From what I have seen of Moyes’ tactics, Michael Carrick fits much better with his “what we have we hold” mentality and Carrick’s lack of mobility may be under direct instruction from the manager. Don’t get me wrong, Carrick has never been a highly mobile player but this season he sometimes struggles to get moving again because the grass has started growing into his boots.
So before you write off Tom Cleverley, spare a memory for the 2011/12 season because I believe that we saw the future trajectory of that player in those five games and the player that we see today is the manifestation of him being shoe-horned into a system that doesn’t suit his style of play coupled with a devastating lack of confidence.
As supporters, we seem hell bent on supporting “The Chosen One” with no prima facie evidence to support our trust, based instead on the lone assertion of Sir Alex Ferguson.
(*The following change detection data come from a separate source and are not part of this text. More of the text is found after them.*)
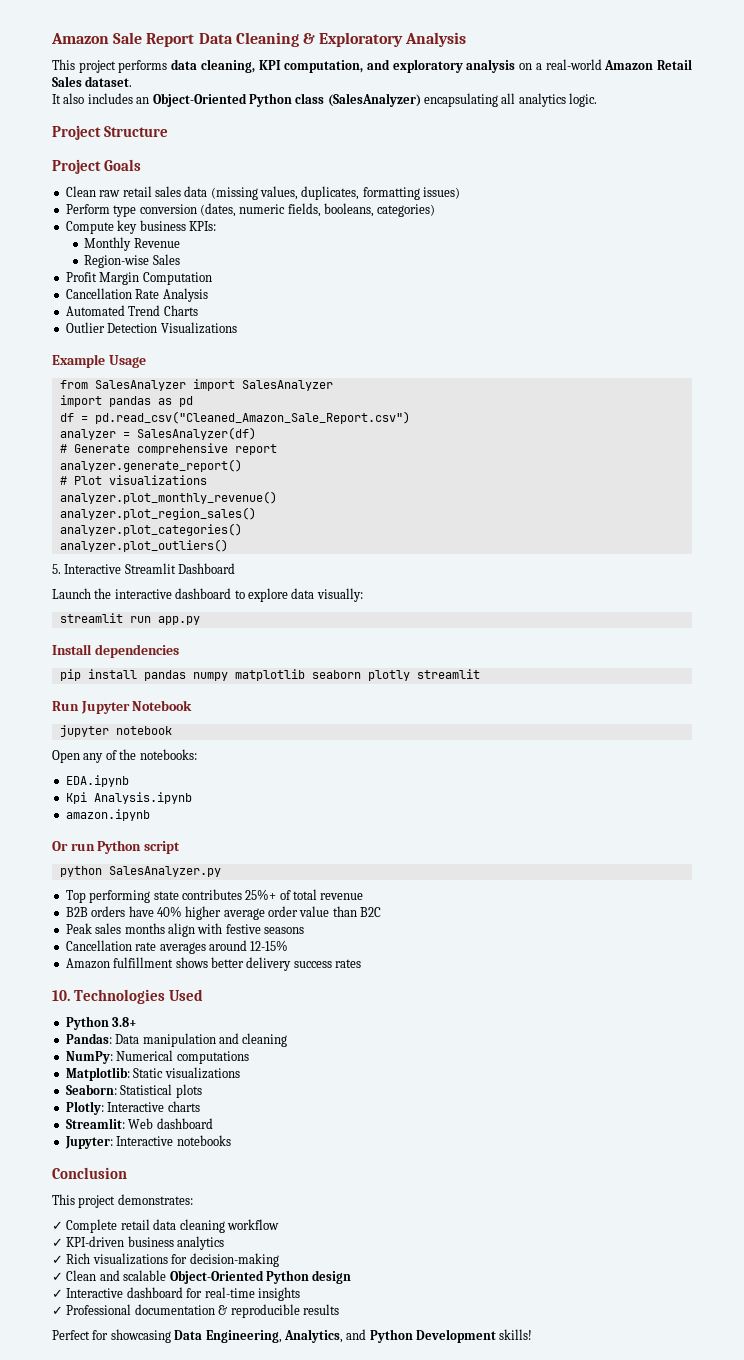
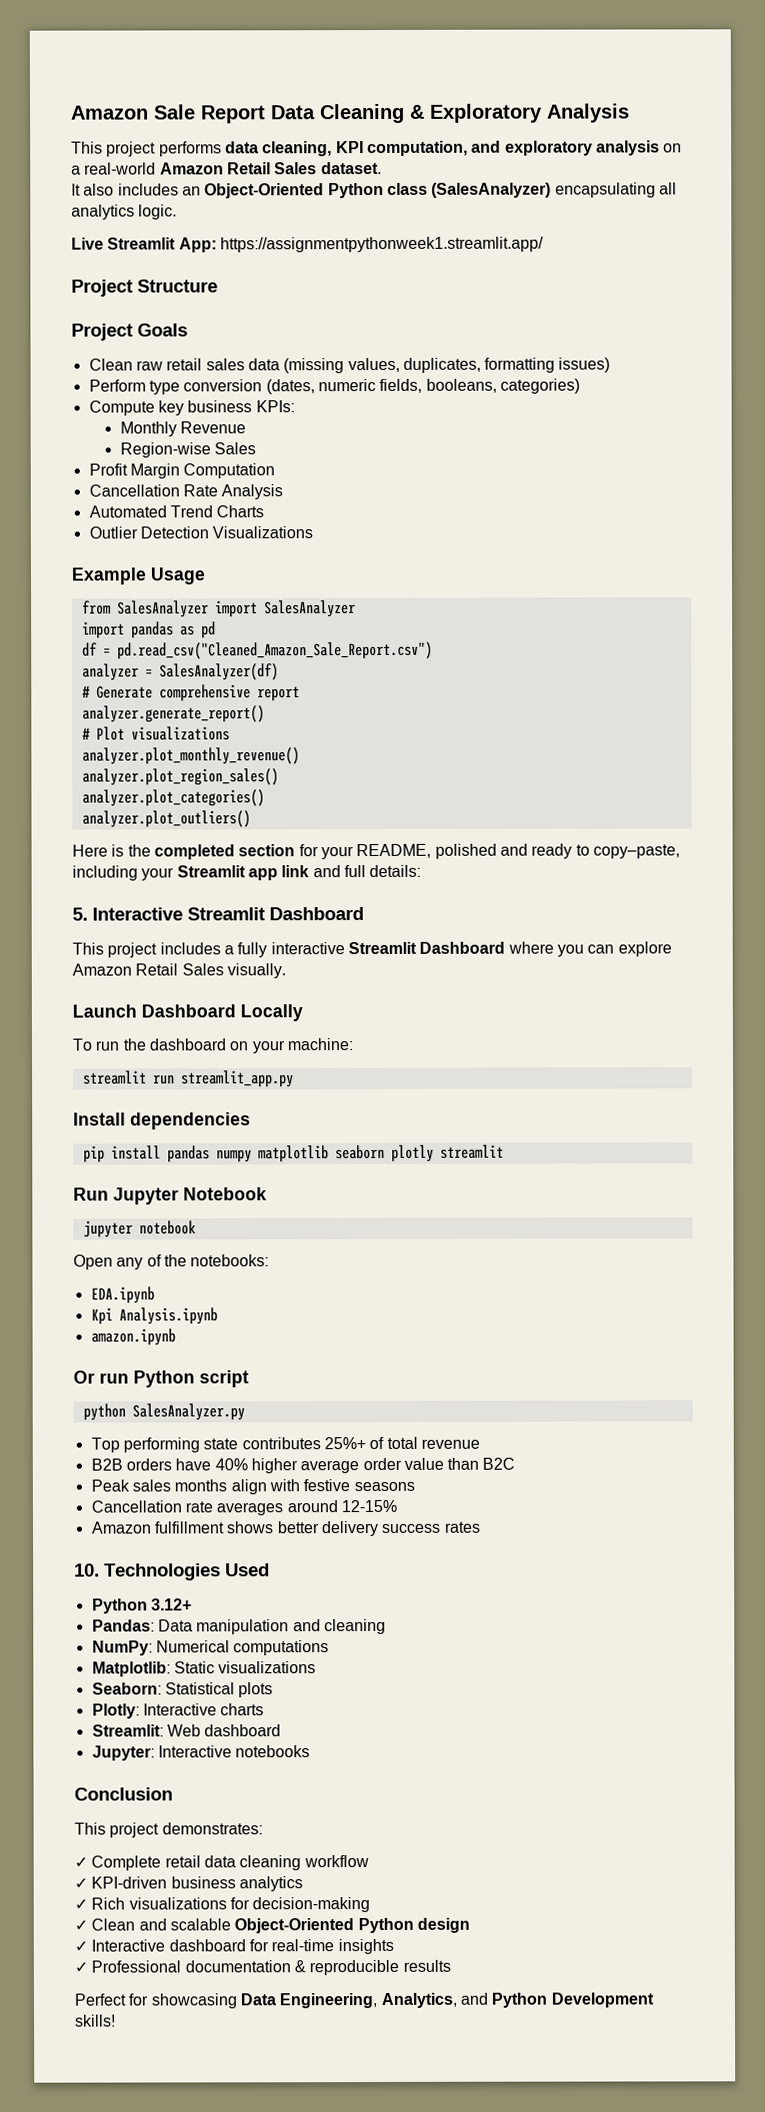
+ Live Streamlit App: https://assignmentpythonweek1.streamlit.app/
+ Here is the completed section for your README, polished and ready to copy–paste, including your Streamlit app link and full details:
  5. Interactive Streamlit Dashboard
- Launch the interactive dashboard to explore data visually:
+ This project includes a fully interactive Streamlit Dashboard where you can explore Amazon Retail Sales visually.
+ Launch Dashboard Locally
+ To run the dashboard on your machine:
- streamlit run app.py
+ streamlit run streamlit_app.py
- Python 3.8+
+ Python 3.12+

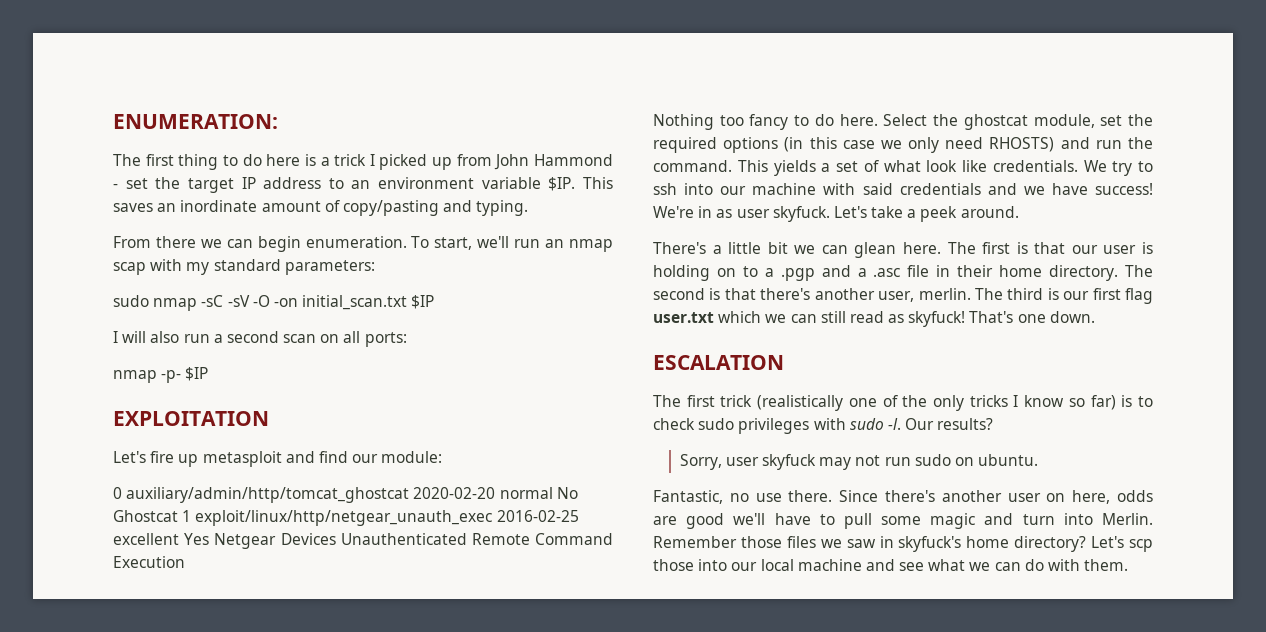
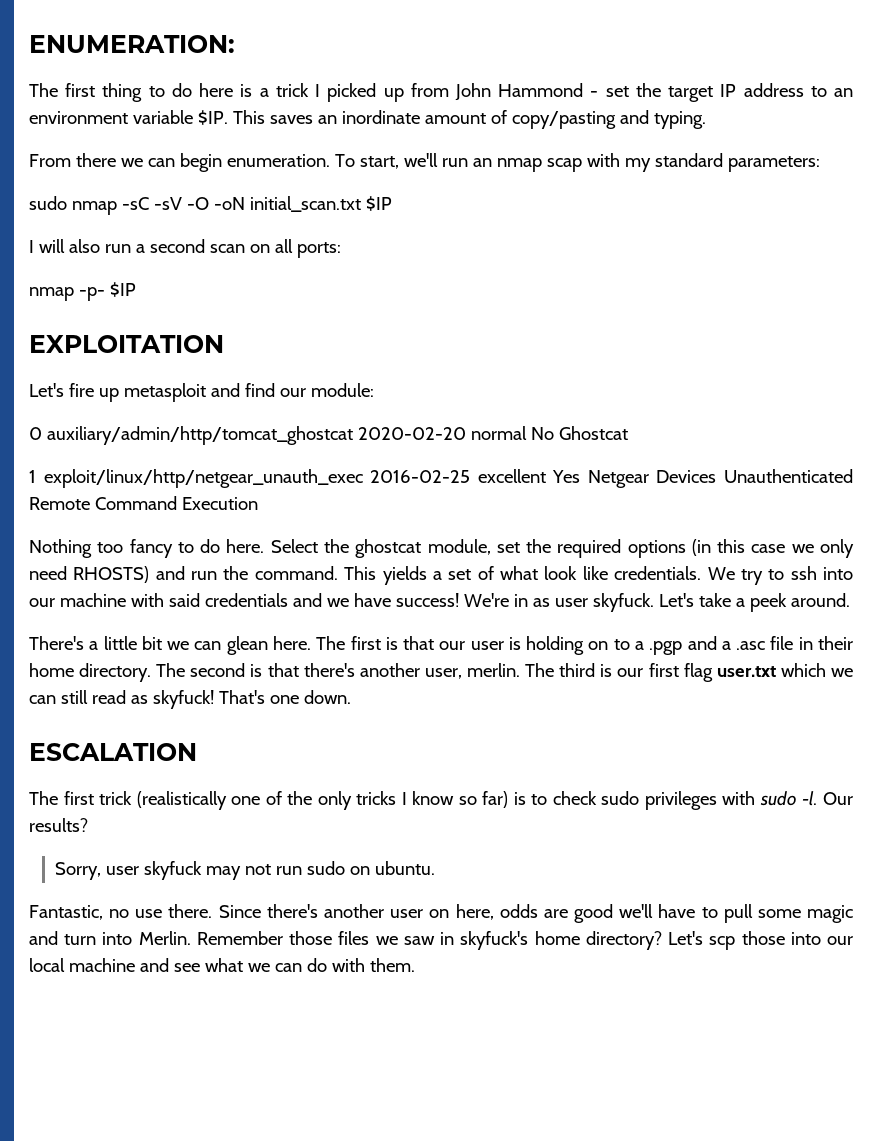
- sudo nmap -sC -sV -O -on initial_scan.txt $IP
+ sudo nmap -sC -sV -O -oN initial_scan.txt $IP
- 0 auxiliary/admin/http/tomcat_ghostcat 2020-02-20 normal No Ghostcat 1 exploit/linux/http/netgear_unauth_exec 2016-02-25 excellent Yes Netgear Devices Unauthenticated Remote Command Execution
+ 0 auxiliary/admin/http/tomcat_ghostcat 2020-02-20 normal No Ghostcat
+ 1 exploit/linux/http/netgear_unauth_exec 2016-02-25 excellent Yes Netgear Devices Unauthenticated Remote Command Execution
Personally, I need a little more evidence than the say-so of a man who was sometimes wrong, no matter how successful he was as United manager. Yet we have turned on a 24-year-old player who has demonstrated (admittedly somewhat sporadically) that he has the talent to sit in an incredibly exciting United midfield.
For me, Tom Cleverley is simply 2014?s Darren Fletcher. Lest we forget that Darren “stepchild of Fergie” Fletcher was the United scapegoat of yesteryear. When things go wrong we find someone to blame and this season Tom is the “other” Chosen One.